# Instructions to follow:
What lines in the entries hold the string "syringic"? List them.

# Entries provided:
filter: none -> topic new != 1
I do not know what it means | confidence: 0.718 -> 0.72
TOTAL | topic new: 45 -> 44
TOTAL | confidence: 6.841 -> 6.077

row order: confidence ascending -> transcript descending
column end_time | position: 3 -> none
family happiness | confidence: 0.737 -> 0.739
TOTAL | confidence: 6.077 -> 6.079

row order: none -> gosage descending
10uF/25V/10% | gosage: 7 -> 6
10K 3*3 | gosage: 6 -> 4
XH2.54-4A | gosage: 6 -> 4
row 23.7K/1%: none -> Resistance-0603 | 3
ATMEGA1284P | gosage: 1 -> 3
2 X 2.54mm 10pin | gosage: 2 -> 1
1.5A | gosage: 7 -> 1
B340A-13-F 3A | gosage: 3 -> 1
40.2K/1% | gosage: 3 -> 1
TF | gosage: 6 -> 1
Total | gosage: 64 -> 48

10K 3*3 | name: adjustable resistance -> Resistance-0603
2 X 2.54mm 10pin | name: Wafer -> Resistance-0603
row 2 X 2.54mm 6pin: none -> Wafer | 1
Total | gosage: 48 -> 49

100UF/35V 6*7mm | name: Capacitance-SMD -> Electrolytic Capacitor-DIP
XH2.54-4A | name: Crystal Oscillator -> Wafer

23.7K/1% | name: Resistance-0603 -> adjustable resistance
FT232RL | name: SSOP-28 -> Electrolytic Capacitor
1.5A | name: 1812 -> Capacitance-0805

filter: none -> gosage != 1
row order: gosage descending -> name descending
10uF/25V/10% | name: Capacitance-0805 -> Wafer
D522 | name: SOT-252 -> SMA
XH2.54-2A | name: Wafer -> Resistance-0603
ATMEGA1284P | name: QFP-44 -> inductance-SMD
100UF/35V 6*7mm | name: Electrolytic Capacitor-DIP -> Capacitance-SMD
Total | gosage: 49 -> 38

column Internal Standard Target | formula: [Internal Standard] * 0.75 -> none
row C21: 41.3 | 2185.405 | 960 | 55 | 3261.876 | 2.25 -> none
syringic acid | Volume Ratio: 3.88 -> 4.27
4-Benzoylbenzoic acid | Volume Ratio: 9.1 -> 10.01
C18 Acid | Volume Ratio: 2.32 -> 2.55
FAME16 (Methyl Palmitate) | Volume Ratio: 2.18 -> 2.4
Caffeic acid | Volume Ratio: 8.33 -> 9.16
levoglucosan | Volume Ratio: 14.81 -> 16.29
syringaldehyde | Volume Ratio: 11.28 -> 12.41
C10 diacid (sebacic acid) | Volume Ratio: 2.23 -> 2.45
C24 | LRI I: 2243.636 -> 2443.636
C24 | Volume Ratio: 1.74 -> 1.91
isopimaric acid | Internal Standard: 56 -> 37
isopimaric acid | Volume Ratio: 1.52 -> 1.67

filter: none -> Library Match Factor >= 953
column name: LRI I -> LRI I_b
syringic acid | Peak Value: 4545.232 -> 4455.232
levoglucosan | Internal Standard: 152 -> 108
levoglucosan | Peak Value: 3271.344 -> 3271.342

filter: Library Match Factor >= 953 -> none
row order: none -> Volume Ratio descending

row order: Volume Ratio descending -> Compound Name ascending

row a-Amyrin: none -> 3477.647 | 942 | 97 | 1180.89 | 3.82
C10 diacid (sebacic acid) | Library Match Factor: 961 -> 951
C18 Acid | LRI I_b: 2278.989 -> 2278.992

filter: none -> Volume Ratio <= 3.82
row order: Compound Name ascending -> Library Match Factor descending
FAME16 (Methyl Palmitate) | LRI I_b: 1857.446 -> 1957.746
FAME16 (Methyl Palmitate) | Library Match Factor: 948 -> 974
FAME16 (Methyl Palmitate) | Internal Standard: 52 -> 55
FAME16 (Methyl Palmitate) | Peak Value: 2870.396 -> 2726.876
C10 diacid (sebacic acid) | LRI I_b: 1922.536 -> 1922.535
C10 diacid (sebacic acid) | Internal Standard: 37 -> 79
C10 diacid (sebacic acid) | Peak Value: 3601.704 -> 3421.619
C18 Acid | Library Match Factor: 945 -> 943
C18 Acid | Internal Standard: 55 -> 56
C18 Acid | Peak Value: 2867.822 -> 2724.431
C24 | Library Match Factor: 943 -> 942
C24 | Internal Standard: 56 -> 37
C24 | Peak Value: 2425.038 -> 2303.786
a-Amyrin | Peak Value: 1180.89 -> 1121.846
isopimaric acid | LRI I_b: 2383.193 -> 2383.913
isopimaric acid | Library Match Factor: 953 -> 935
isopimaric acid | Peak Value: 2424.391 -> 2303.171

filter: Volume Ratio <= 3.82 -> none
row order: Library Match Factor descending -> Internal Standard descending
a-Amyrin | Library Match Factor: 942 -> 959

# Answer to this problem:
syringic acid | Volume Ratio: 3.88 -> 4.27
syringic acid | Peak Value: 4545.232 -> 4455.232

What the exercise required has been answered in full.